3 Guardrails hold: errors, latency, empty recommendations, and warning rates do not regress materially. Roll back or hold with a time-boxed mitigation.
4 Primary KPI improves enough to matter and is stable across key slices. Hold if inconclusive; roll back if meaningfully negative.
5 Rollback path is ready before rollout. Hold. Do not ship a change that cannot be reversed.

Baseline thresholds

These are starting points, not universal targets.
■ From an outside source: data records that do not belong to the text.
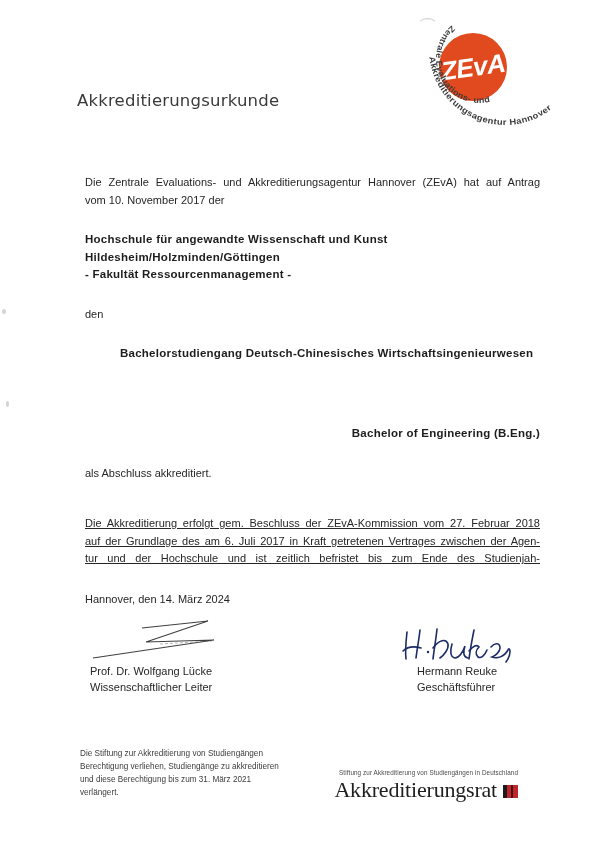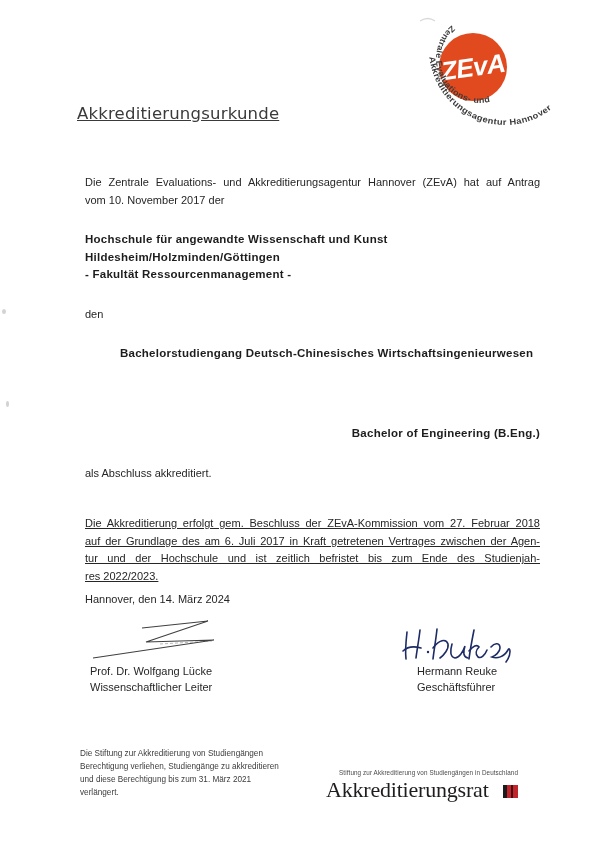--- a/index.html
+++ b/index.html
@@ -10,8 +10,8 @@
   }
   .abs{position:absolute;}
   .title{
-    left:77px;top:104px;font-size:16.5px;color:#3a3a3a;letter-spacing:.2px;
-    font-family:"DejaVu Sans","Liberation Sans",sans-serif;font-weight:400;text-decoration:underline;
+    left:77px;top:91px;font-size:16.5px;color:#3a3a3a;letter-spacing:.2px;
+    font-family:"DejaVu Sans","Liberation Sans",sans-serif;font-weight:400;
   }
   .body-block{left:85px;width:455px;font-size:11px;line-height:17.5px;color:#262626;}
   .body-block .ln{white-space:nowrap;}

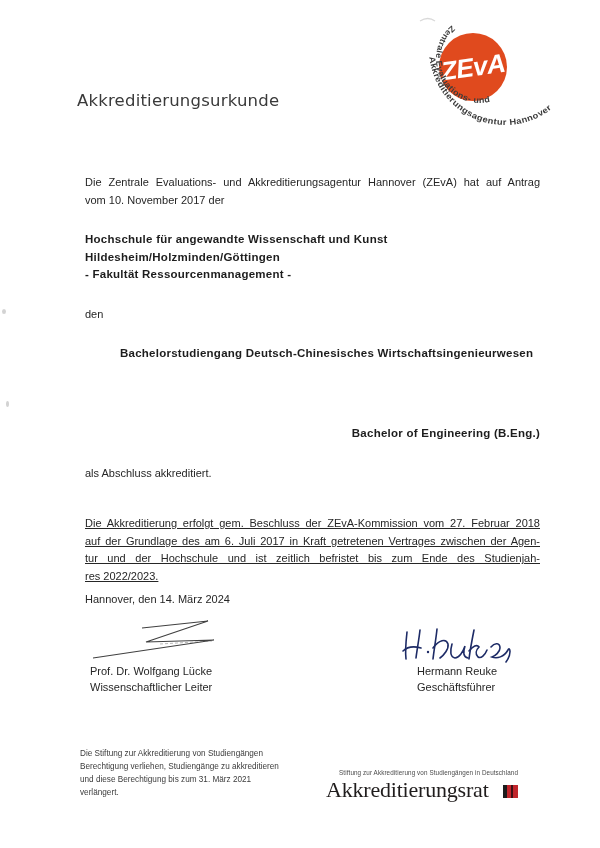--- a/index.html
+++ b/index.html
@@ -81,7 +81,6 @@
     <div class="ln just">Die Akkreditierung erfolgt gem. Beschluss der ZEvA-Kommission vom 27. Februar 2018</div>
     <div class="ln just">auf der Grundlage des am 6. Juli 2017 in Kraft getretenen Vertrages zwischen der Agen-</div>
     <div class="ln just">tur und der Hochschule und ist zeitlich befristet bis zum Ende des Studienjah-</div>
-    <div class="ln">res 2022/2023.</div>
   </div>
 
   <div class="abs body-block" style="top:591px;">Hannover, den 14. März 2024</div>

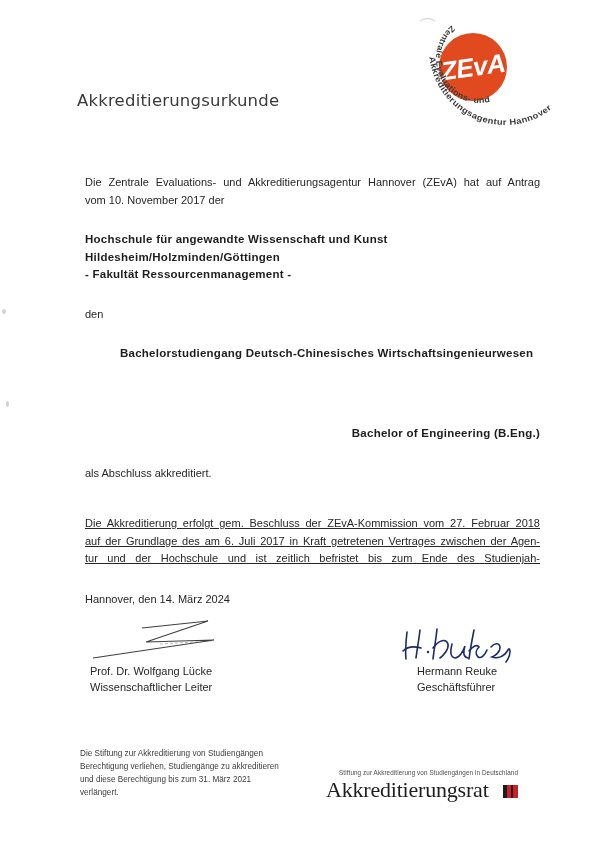--- a/index.html
+++ b/index.html
@@ -21,7 +21,7 @@
   .footer-left{left:80px;top:747px;width:240px;font-size:8.2px;line-height:13px;color:#3c3c3c;}
   .footer-right{left:326px;top:769px;width:192px;}
   .fr-small{font-size:6.3px;color:#4a4a4a;text-align:right;letter-spacing:.1px;white-space:nowrap;}
-  .fr-row{display:flex;align-items:center;justify-content:space-between;margin-top:1px;}
+  .fr-row{display:flex;align-items:center;justify-content:flex-end;margin-top:1px;}
   .fr-word{
     font-family:"Liberation Serif","DejaVu Serif",serif;font-size:22px;color:#201d1d;
     letter-spacing:-.2px;white-space:nowrap;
Tune them to the product, sample size, and business risk.

Signal Starting point
Join rate Aim for at least 95% on the primary analysis slices before trusting KPI movement.
Error rate No worse than 0.1-0.5 percentage points absolute unless explicitly accepted.
Latency p95 no worse than 10-20% relative unless capacity testing supports it.
Empty recommendations No worse than 0.2-1.0 percentage points absolute.
Primary KPI Ship only when the improvement clears the pre-agreed minimum effect and guardrails hold.

Common decisions

Finding Decision Next action
KPI improved, join rate is low Hold Fix request_id, tenant, surface, or assignment joins before interpreting results.
KPI improved, guardrails regressed Roll back by default Reduce blast radius only if a safe mitigation is already known.
KPI is neutral and guardrails hold Hold Continue the experiment or close as inconclusive.
KPI regressed and guardrails hold Roll back Check slices only to explain the regression, not to excuse it.
Offline gate fails in CI Hold Fix the regression or update the baseline only after review.

Evidence to keep

  • Input dataset names, schema versions, and generation time.
  • Report output path and report hash when available.
  • Primary KPI, guardrails, and join-rate summary.
  • Slices reviewed and any excluded slices.
  • Config, rules, algorithm, artifact, and manifest versions involved.
  • Rollback lever chosen, if a rollback happened.

Validation commands

Run the local proof path when checking the repository fixture:

make proof-kit-test

Expected result: the command prints commercial proof kit smoke passed.

For custom datasets, run the relevant recsys-eval schema validation and report commands from checked-in configs under recsys-eval/configs/eval/.